WHAT THE TASK ASKS: For each line of the data that includes the word "center", copy the line.

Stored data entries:
* * * * * * *

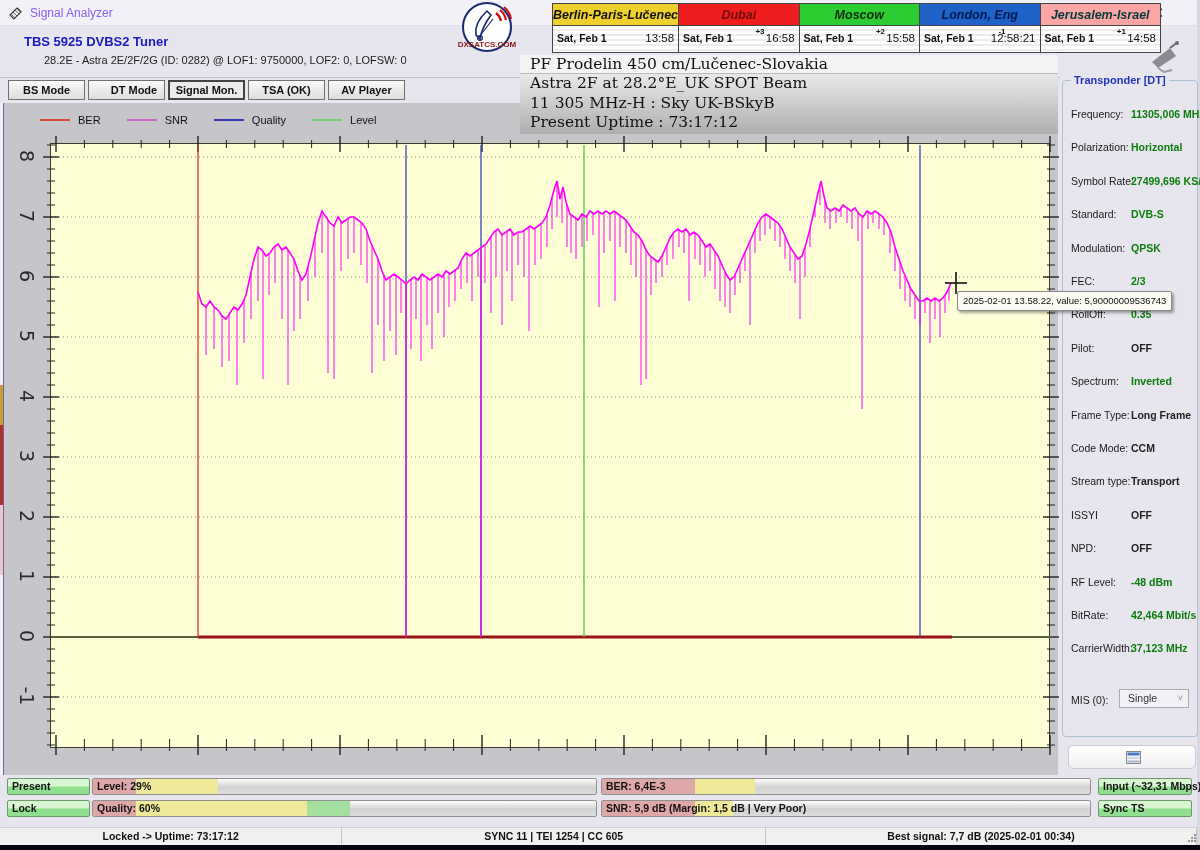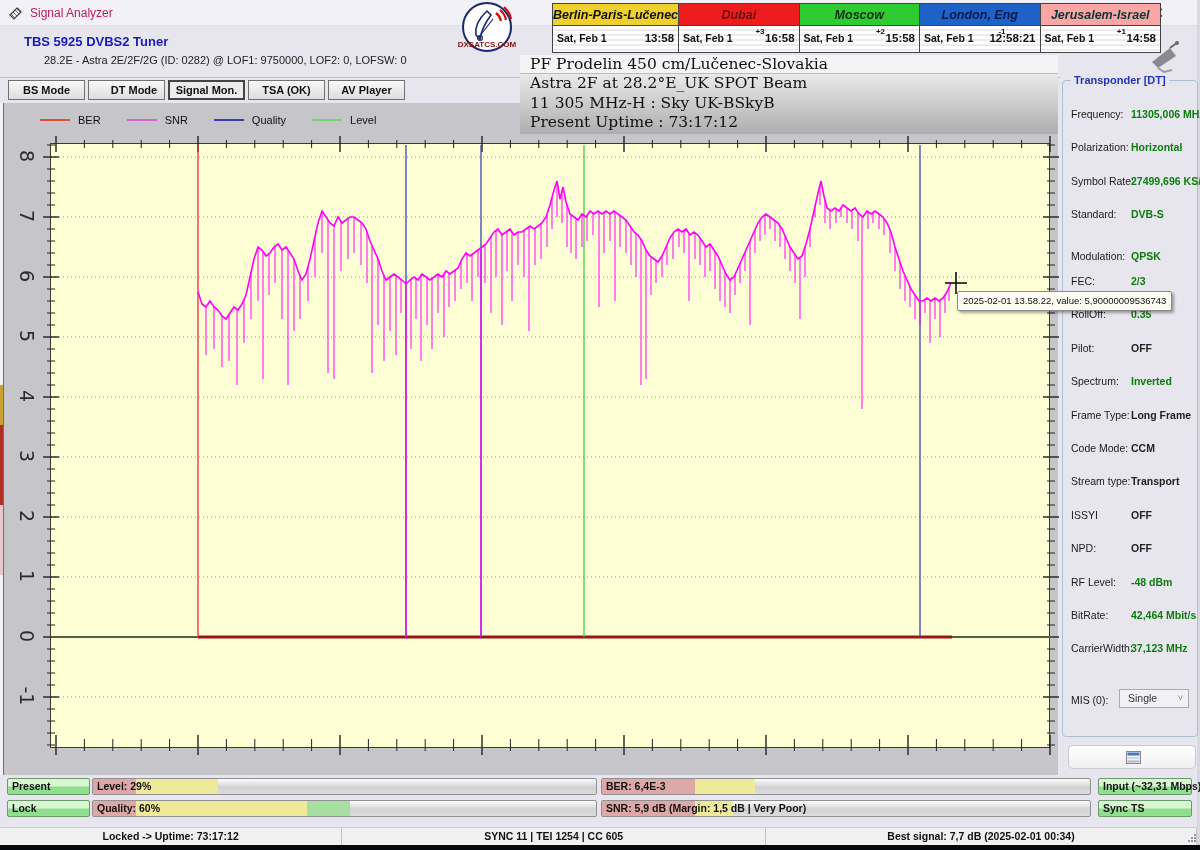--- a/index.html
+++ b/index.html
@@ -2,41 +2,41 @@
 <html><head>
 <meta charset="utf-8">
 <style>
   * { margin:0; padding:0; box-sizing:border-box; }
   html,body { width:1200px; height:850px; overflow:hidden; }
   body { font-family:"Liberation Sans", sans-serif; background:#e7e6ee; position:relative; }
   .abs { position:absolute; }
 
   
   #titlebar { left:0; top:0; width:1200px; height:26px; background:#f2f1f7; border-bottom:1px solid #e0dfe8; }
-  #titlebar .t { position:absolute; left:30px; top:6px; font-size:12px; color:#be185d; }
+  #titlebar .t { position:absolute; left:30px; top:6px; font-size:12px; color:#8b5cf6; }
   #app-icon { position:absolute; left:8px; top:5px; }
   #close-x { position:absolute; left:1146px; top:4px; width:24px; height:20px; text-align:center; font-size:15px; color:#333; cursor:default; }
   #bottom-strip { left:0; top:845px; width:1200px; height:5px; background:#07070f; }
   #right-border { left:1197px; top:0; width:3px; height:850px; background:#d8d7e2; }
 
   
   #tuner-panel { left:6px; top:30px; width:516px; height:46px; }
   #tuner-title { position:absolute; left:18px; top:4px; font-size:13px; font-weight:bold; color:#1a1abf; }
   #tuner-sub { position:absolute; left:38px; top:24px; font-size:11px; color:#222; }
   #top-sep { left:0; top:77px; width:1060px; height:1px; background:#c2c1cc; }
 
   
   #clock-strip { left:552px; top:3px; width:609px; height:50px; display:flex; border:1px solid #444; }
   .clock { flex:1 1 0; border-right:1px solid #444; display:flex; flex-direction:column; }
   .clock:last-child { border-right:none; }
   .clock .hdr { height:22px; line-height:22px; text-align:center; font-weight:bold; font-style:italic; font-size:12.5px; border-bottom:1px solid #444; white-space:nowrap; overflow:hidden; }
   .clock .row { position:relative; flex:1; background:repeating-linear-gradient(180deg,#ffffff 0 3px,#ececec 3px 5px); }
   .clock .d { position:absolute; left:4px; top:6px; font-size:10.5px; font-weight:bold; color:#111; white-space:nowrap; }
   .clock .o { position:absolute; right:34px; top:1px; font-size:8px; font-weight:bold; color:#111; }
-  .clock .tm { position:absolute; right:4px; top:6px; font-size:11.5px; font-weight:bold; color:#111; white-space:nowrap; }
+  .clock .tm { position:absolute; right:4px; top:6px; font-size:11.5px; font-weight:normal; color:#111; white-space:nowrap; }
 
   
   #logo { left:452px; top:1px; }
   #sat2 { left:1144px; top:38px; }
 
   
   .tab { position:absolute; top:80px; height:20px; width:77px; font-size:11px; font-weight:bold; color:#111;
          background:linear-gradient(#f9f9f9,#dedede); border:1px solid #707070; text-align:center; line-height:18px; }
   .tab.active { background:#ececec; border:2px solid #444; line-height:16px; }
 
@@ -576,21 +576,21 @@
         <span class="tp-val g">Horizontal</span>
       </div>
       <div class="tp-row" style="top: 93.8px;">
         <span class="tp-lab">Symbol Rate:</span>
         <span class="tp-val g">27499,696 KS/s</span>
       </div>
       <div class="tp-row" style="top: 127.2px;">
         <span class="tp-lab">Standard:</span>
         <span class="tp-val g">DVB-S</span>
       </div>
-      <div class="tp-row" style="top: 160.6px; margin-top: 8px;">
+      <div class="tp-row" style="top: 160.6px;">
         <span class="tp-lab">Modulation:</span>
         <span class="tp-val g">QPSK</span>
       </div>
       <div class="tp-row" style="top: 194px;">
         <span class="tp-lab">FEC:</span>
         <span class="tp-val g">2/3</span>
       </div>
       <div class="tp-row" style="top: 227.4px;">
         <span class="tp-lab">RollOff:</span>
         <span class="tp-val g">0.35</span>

* * * * * * *

ANSWER TO THE PROBLEM:
   #close-x { position:absolute; left:1146px; top:4px; width:24px; height:20px; text-align:center; font-size:15px; color:#333; cursor:default; }
   .clock .hdr { height:22px; line-height:22px; text-align:center; font-weight:bold; font-style:italic; font-size:12.5px; border-bottom:1px solid #444; white-space:nowrap; overflow:hidden; }
          background:linear-gradient(#f9f9f9,#dedede); border:1px solid #707070; text-align:center; line-height:18px; }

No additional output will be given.